- Managing Your
Debts: How to Regain Financial Health
-
- BY VISA U.S.A.
& THE CONSUMER FEDERATION OF AMERICA
Personal
Bankruptcy.
Bankruptcy
is a legal procedure which can give people who cannot pay their
bills a fresh start. A decision to file for bankruptcy is a serious
step. You should make it only if it is the best way to deal with
financial problems.
There are two
types of bankruptcy available to most individuals. Chapter 13
or "reorganization" allows debtors to keep property
which they might otherwise lose, such as a mortgaged house or
car.
Reorganizations
may allow debtors to pay off or cure a default over a period
of three to five years, rather than surrender property.
Chapter 7 or
"straight bankruptcy" involves liquidation of all assets
that are not exempt in your state. The exempt property may include
items such as work-related tools and basic household furnishings,
among others. Some of your property may be sold by a court-appointed
official or turned over to your creditors. You can file for Chapter
7 only once every six years.
Both types
of bankruptcy may get rid of unsecured debts (those where creditors
have no rights to specific property), and stop foreclosures,
repossessions, garnishments, utility shutoffs, and debt collection
activities. Both types also provide exemptions that permit most
individual debtors to keep most of their assets, though these
"exemption" amounts vary greatly from state to state.
Bankruptcy
cannot clean up a bad credit record and will be part of this
record for up to ten years. It can, for example, make it more
difficult to get a mortgage to buy a house. It usually does not
wipe out child support, alimony, fines, taxes, and some student
loan obligations.
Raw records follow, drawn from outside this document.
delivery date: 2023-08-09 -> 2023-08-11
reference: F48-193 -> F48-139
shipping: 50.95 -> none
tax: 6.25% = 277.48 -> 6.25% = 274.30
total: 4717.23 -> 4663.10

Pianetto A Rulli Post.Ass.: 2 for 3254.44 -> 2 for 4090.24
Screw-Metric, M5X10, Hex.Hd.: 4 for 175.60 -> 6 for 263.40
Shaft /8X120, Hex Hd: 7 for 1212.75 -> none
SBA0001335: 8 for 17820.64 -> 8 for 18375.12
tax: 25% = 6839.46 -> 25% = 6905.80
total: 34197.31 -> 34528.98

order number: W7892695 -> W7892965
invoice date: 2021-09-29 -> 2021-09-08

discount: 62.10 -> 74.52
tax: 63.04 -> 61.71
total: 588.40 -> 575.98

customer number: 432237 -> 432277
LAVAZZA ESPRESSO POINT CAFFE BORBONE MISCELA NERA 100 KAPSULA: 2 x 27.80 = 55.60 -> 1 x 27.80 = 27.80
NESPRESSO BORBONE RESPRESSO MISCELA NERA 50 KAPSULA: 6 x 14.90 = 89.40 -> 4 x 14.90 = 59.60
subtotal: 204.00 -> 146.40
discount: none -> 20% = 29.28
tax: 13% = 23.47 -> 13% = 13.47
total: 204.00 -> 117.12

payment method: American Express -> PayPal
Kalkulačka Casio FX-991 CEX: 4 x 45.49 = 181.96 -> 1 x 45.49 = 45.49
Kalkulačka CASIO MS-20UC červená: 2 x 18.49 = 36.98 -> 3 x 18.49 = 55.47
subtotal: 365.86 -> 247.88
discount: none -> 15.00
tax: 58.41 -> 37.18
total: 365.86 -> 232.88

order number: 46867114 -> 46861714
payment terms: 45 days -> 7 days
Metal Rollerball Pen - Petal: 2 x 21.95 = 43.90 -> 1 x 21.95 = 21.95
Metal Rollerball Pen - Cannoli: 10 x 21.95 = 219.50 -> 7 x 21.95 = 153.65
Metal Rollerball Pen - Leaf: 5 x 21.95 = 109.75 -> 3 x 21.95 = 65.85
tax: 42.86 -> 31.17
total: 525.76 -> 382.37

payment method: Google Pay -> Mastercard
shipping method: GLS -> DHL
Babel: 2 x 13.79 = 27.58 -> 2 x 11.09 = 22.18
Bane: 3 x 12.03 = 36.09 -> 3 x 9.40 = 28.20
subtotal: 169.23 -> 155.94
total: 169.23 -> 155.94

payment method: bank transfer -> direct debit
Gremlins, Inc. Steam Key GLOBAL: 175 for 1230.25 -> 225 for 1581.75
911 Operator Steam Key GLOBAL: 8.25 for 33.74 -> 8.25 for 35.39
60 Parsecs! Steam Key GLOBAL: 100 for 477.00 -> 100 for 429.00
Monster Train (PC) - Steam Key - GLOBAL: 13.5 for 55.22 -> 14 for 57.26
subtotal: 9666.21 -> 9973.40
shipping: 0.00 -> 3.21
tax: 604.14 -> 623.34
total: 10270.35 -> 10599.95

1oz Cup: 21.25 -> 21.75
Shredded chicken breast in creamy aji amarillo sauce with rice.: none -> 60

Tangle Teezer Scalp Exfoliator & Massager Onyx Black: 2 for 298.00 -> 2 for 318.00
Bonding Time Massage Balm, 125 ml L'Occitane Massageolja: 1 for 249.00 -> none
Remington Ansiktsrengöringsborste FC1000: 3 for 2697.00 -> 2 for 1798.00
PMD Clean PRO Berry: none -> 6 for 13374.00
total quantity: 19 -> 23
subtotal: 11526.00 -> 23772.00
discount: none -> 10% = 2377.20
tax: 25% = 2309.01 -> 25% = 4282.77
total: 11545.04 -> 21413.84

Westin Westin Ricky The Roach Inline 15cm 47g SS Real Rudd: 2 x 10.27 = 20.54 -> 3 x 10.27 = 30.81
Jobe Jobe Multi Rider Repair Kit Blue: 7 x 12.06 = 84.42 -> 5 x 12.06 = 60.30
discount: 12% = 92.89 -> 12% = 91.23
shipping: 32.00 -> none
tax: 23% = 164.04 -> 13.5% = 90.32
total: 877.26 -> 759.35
Also, unless under Chapter 13 you have an acceptable
plan to catch up on your debt, bankruptcy usually does not permit
you to keep property when the creditor has an unpaid mortgage
or lien on it.
Choosing
a bankruptcy lawyer may be difficult.
Some of the
least reputable lawyers make easy money by handling hundreds
of bankruptcy cases without adequately considering individual
needs.
Recommendations
from those you know and trust, and from employee assistance programs,
are most useful.
Some public-funded
legal services programs handle bankruptcy cases without charging
attorney fees. Or these programs may provide referrals to private
bankruptcy lawyers. Keep in mind that the fees of these attorneys
may vary widely.
POSSIBLE
PITFALLS
Credit counselors
who aren't helpful. Often for-profit or non-credentialed counseling
organizations make promises that they cannot or do not keep.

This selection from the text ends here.